そっか、青学が来るなんて聞けば俺達がいるかもってのは予想できるのかぁ。
「(せっかく一番綺麗なのは英二だよって言おうとしたのに…!)」
「不二、またダブルスするさぁ!今度は真っ向勝負で!」
「あ…、あぁ…わかった、いいよ」
不二の笑顔がひきつっていた。
まだあの試合でスミレちゃんを狙われたこと…怒ってるのかな。
「お前ら何やってたさ?」
「あぁ…星の砂を探していたんだけどね。なかなか見つけられなくて」
「星の砂はそう簡単に見つけられないですよ。綺麗に星の形をしているものは数少ないのです。売店の土産コーナーに売ってますよ」
「それじゃロマンがないじゃんか〜」
「…ワガママな人達ですね。大体星の砂はなんだかわかっていますか?あれは珊瑚礁の死骸です。波に煽られ、削られて、形が星のようになるんですよ。
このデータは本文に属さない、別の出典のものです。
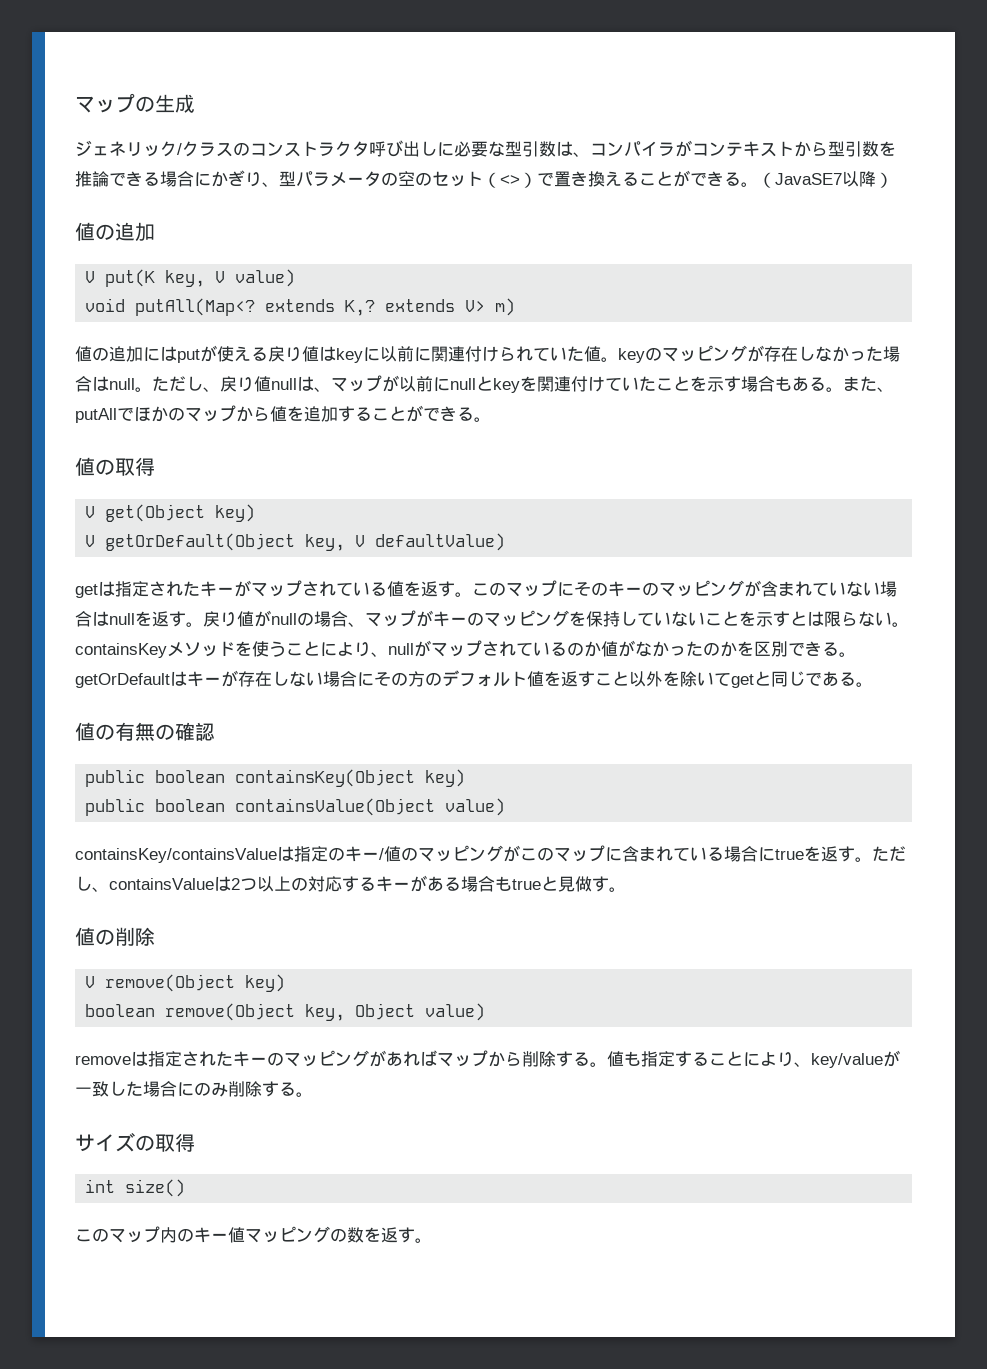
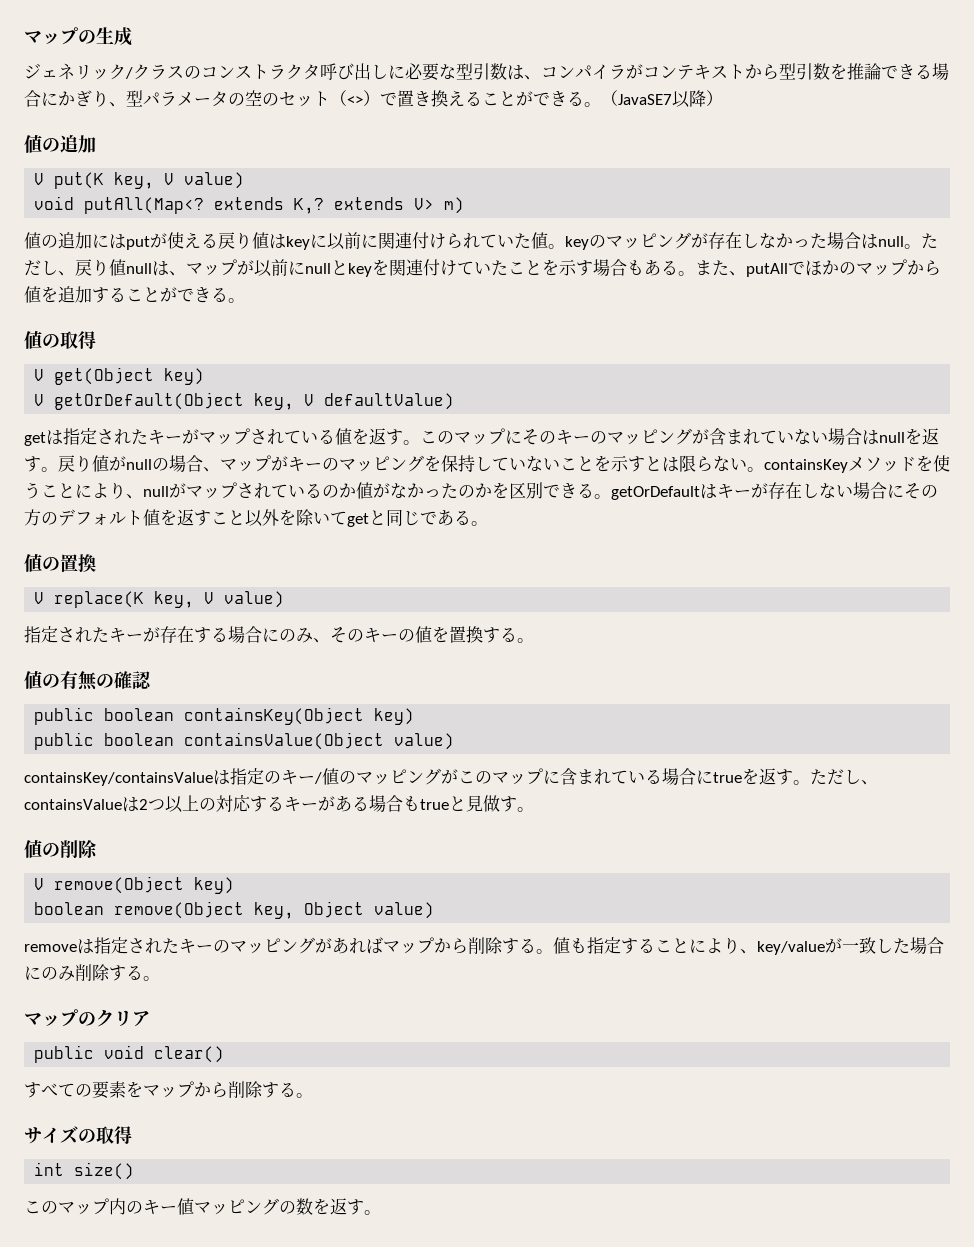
(873, 684) none -> [24,554,96,572] [34,591,285,608] [24,626,534,643] // 値の置換 // V replace(K key, V value) // 指定されたキーが存在する場合にのみ、そのキーの値を置換する。
(313, 1094) none -> [24,1009,150,1027] [34,1045,225,1063] [24,1081,313,1099] // マップのクリア // public void clear() // すべての要素をマップから削除する。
知ってましたか?」
「それは知ってるけど…」
「(え!?俺知らなかった…)」
「一人知らなさそうにしてる奴がいるさ〜!ぷぷっ」
甲斐に言われて思わずドキリとしたけど、俺は知ったかを続けた。
結局星の砂を見つけるのは難しいってことで砂浜を散策するのをやめた。
星の砂は見つけられなくても楽しい思い出にはなったからね!
あっ!そういえば不二がさっき何か言いかけてたなぁ。
何なのか聞いてみよう。
「ねぇねぇ不二、さっき言いかけてたことってなぁに?」
「え!?えっと…あぁ、部屋に戻ったら言ってあげるよ」
「え〜?今言ってよ〜」
「ダーメ。まだ言わないよ」
気になって仕方ない。
なんだろう…
何を言いたかったのかなぁ。
そんなことを考えながら砂浜を裸足で踏みしめた。